─── EXERCISE MATERIALS

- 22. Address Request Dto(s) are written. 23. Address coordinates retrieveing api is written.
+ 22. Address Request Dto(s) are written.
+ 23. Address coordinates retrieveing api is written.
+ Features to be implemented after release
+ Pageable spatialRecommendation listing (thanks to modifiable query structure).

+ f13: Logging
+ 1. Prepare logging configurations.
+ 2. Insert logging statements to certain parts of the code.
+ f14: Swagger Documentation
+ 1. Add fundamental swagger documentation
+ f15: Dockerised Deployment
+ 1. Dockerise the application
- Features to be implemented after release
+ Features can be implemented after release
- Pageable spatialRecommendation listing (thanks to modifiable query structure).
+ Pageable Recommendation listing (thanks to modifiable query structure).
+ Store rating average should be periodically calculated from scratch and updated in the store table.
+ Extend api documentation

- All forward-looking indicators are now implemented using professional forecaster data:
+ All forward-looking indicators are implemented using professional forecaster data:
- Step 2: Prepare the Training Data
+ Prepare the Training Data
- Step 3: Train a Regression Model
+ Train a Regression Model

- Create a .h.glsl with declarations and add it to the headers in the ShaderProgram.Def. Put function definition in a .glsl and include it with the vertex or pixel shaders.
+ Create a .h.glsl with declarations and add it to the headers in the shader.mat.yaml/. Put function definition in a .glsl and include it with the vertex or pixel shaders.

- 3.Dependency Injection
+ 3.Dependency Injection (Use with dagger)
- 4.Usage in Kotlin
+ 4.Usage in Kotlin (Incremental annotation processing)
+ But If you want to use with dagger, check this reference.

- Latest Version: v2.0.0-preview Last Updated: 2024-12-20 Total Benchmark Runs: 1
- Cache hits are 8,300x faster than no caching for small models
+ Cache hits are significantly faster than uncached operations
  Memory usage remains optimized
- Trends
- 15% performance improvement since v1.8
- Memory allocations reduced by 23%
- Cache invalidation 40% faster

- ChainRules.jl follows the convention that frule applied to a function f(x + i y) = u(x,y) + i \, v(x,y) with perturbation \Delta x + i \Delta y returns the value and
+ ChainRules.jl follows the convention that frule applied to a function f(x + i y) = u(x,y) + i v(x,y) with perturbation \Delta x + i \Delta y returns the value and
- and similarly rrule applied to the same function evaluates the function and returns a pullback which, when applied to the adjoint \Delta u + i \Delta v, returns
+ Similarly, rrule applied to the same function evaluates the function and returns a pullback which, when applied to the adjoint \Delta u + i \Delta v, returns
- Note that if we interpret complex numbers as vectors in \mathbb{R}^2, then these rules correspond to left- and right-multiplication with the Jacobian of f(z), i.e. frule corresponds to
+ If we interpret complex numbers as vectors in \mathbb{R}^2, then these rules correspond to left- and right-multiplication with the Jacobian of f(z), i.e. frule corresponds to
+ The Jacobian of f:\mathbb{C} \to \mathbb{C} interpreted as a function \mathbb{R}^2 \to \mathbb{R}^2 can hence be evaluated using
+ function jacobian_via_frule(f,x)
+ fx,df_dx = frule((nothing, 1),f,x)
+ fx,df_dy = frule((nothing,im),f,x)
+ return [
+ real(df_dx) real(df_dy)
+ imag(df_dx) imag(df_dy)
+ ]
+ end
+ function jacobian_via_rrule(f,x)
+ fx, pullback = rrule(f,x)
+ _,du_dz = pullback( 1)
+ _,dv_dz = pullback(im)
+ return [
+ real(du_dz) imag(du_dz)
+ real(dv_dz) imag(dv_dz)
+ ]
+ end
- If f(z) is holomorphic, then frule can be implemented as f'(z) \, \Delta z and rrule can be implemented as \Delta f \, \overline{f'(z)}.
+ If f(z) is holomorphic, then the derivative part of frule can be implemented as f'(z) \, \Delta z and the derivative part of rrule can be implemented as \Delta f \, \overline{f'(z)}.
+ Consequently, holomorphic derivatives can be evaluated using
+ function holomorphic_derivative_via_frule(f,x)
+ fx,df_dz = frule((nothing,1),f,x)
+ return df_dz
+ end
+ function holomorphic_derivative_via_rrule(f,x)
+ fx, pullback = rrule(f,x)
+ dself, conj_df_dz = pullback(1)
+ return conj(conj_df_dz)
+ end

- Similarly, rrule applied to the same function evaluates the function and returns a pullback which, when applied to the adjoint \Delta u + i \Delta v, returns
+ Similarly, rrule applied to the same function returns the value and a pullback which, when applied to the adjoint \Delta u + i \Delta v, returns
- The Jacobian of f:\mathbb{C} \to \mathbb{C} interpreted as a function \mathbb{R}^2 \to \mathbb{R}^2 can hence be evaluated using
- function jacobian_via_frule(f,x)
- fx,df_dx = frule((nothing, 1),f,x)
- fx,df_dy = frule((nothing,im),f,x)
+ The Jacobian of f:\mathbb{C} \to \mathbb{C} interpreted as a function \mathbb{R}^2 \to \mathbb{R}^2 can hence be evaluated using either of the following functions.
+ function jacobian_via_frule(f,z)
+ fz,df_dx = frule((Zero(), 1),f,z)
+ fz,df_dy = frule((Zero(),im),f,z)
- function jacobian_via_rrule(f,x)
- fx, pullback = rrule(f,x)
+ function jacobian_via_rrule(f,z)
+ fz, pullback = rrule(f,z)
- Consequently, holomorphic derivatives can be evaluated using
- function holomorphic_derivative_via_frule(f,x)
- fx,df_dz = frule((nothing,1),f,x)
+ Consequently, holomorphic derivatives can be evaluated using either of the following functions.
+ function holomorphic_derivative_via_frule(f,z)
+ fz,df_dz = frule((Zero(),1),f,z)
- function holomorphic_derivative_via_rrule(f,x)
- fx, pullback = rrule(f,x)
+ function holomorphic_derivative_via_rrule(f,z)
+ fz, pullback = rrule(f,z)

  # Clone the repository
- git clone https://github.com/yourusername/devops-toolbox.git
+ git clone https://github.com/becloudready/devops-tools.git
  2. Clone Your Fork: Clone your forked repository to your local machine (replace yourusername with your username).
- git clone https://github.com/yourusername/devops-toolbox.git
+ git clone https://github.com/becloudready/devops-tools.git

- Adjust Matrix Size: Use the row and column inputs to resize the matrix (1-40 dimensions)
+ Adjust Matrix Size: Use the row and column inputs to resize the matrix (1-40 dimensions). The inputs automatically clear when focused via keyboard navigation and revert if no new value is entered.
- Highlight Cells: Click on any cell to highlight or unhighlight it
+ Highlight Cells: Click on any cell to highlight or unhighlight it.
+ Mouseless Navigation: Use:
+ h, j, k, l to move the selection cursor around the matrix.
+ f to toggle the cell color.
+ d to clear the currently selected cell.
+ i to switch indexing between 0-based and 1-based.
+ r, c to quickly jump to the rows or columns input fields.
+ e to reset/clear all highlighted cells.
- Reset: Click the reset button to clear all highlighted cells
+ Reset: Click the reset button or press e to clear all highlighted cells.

──────

→ **WHAT IS NEEDED**: Output every entry exactly as given.

→ **RESPONSE AREA**:
- 22. Address Request Dto(s) are written. 23. Address coordinates retrieveing api is written.
+ 22. Address Request Dto(s) are written.
+ 23. Address coordinates retrieveing api is written.
+ Features to be implemented after release
+ Pageable spatialRecommendation listing (thanks to modifiable query structure).

+ f13: Logging
+ 1. Prepare logging configurations.
+ 2. Insert logging statements to certain parts of the code.
+ f14: Swagger Documentation
+ 1. Add fundamental swagger documentation
+ f15: Dockerised Deployment
+ 1. Dockerise the application
- Features to be implemented after release
+ Features can be implemented after release
- Pageable spatialRecommendation listing (thanks to modifiable query structure).
+ Pageable Recommendation listing (thanks to modifiable query structure).
+ Store rating average should be periodically calculated from scratch and updated in the store table.
+ Extend api documentation

- All forward-looking indicators are now implemented using professional forecaster data:
+ All forward-looking indicators are implemented using professional forecaster data:
- Step 2: Prepare the Training Data
+ Prepare the Training Data
- Step 3: Train a Regression Model
+ Train a Regression Model

- Create a .h.glsl with declarations and add it to the headers in the ShaderProgram.Def. Put function definition in a .glsl and include it with the vertex or pixel shaders.
+ Create a .h.glsl with declarations and add it to the headers in the shader.mat.yaml/. Put function definition in a .glsl and include it with the vertex or pixel shaders.

- 3.Dependency Injection
+ 3.Dependency Injection (Use with dagger)
- 4.Usage in Kotlin
+ 4.Usage in Kotlin (Incremental annotation processing)
+ But If you want to use with dagger, check this reference.

- Latest Version: v2.0.0-preview Last Updated: 2024-12-20 Total Benchmark Runs: 1
- Cache hits are 8,300x faster than no caching for small models
+ Cache hits are significantly faster than uncached operations
  Memory usage remains optimized
- Trends
- 15% performance improvement since v1.8
- Memory allocations reduced by 23%
- Cache invalidation 40% faster

- ChainRules.jl follows the convention that frule applied to a function f(x + i y) = u(x,y) + i \, v(x,y) with perturbation \Delta x + i \Delta y returns the value and
+ ChainRules.jl follows the convention that frule applied to a function f(x + i y) = u(x,y) + i v(x,y) with perturbation \Delta x + i \Delta y returns the value and
- and similarly rrule applied to the same function evaluates the function and returns a pullback which, when applied to the adjoint \Delta u + i \Delta v, returns
+ Similarly, rrule applied to the same function evaluates the function and returns a pullback which, when applied to the adjoint \Delta u + i \Delta v, returns
- Note that if we interpret complex numbers as vectors in \mathbb{R}^2, then these rules correspond to left- and right-multiplication with the Jacobian of f(z), i.e. frule corresponds to
+ If we interpret complex numbers as vectors in \mathbb{R}^2, then these rules correspond to left- and right-multiplication with the Jacobian of f(z), i.e. frule corresponds to
+ The Jacobian of f:\mathbb{C} \to \mathbb{C} interpreted as a function \mathbb{R}^2 \to \mathbb{R}^2 can hence be evaluated using
+ function jacobian_via_frule(f,x)
+ fx,df_dx = frule((nothing, 1),f,x)
+ fx,df_dy = frule((nothing,im),f,x)
+ return [
+ real(df_dx) real(df_dy)
+ imag(df_dx) imag(df_dy)
+ ]
+ end
+ function jacobian_via_rrule(f,x)
+ fx, pullback = rrule(f,x)
+ _,du_dz = pullback( 1)
+ _,dv_dz = pullback(im)
+ return [
+ real(du_dz) imag(du_dz)
+ real(dv_dz) imag(dv_dz)
+ ]
+ end
- If f(z) is holomorphic, then frule can be implemented as f'(z) \, \Delta z and rrule can be implemented as \Delta f \, \overline{f'(z)}.
+ If f(z) is holomorphic, then the derivative part of frule can be implemented as f'(z) \, \Delta z and the derivative part of rrule can be implemented as \Delta f \, \overline{f'(z)}.
+ Consequently, holomorphic derivatives can be evaluated using
+ function holomorphic_derivative_via_frule(f,x)
+ fx,df_dz = frule((nothing,1),f,x)
+ return df_dz
+ end
+ function holomorphic_derivative_via_rrule(f,x)
+ fx, pullback = rrule(f,x)
+ dself, conj_df_dz = pullback(1)
+ return conj(conj_df_dz)
+ end

- Similarly, rrule applied to the same function evaluates the function and returns a pullback which, when applied to the adjoint \Delta u + i \Delta v, returns
+ Similarly, rrule applied to the same function returns the value and a pullback which, when applied to the adjoint \Delta u + i \Delta v, returns
- The Jacobian of f:\mathbb{C} \to \mathbb{C} interpreted as a function \mathbb{R}^2 \to \mathbb{R}^2 can hence be evaluated using
- function jacobian_via_frule(f,x)
- fx,df_dx = frule((nothing, 1),f,x)
- fx,df_dy = frule((nothing,im),f,x)
+ The Jacobian of f:\mathbb{C} \to \mathbb{C} interpreted as a function \mathbb{R}^2 \to \mathbb{R}^2 can hence be evaluated using either of the following functions.
+ function jacobian_via_frule(f,z)
+ fz,df_dx = frule((Zero(), 1),f,z)
+ fz,df_dy = frule((Zero(),im),f,z)
- function jacobian_via_rrule(f,x)
- fx, pullback = rrule(f,x)
+ function jacobian_via_rrule(f,z)
+ fz, pullback = rrule(f,z)
- Consequently, holomorphic derivatives can be evaluated using
- function holomorphic_derivative_via_frule(f,x)
- fx,df_dz = frule((nothing,1),f,x)
+ Consequently, holomorphic derivatives can be evaluated using either of the following functions.
+ function holomorphic_derivative_via_frule(f,z)
+ fz,df_dz = frule((Zero(),1),f,z)
- function holomorphic_derivative_via_rrule(f,x)
- fx, pullback = rrule(f,x)
+ function holomorphic_derivative_via_rrule(f,z)
+ fz, pullback = rrule(f,z)

  # Clone the repository
- git clone https://github.com/yourusername/devops-toolbox.git
+ git clone https://github.com/becloudready/devops-tools.git
  2. Clone Your Fork: Clone your forked repository to your local machine (replace yourusername with your username).
- git clone https://github.com/yourusername/devops-toolbox.git
+ git clone https://github.com/becloudready/devops-tools.git

- Adjust Matrix Size: Use the row and column inputs to resize the matrix (1-40 dimensions)
+ Adjust Matrix Size: Use the row and column inputs to resize the matrix (1-40 dimensions). The inputs automatically clear when focused via keyboard navigation and revert if no new value is entered.
- Highlight Cells: Click on any cell to highlight or unhighlight it
+ Highlight Cells: Click on any cell to highlight or unhighlight it.
+ Mouseless Navigation: Use:
+ h, j, k, l to move the selection cursor around the matrix.
+ f to toggle the cell color.
+ d to clear the currently selected cell.
+ i to switch indexing between 0-based and 1-based.
+ r, c to quickly jump to the rows or columns input fields.
+ e to reset/clear all highlighted cells.
- Reset: Click the reset button to clear all highlighted cells
+ Reset: Click the reset button or press e to clear all highlighted cells.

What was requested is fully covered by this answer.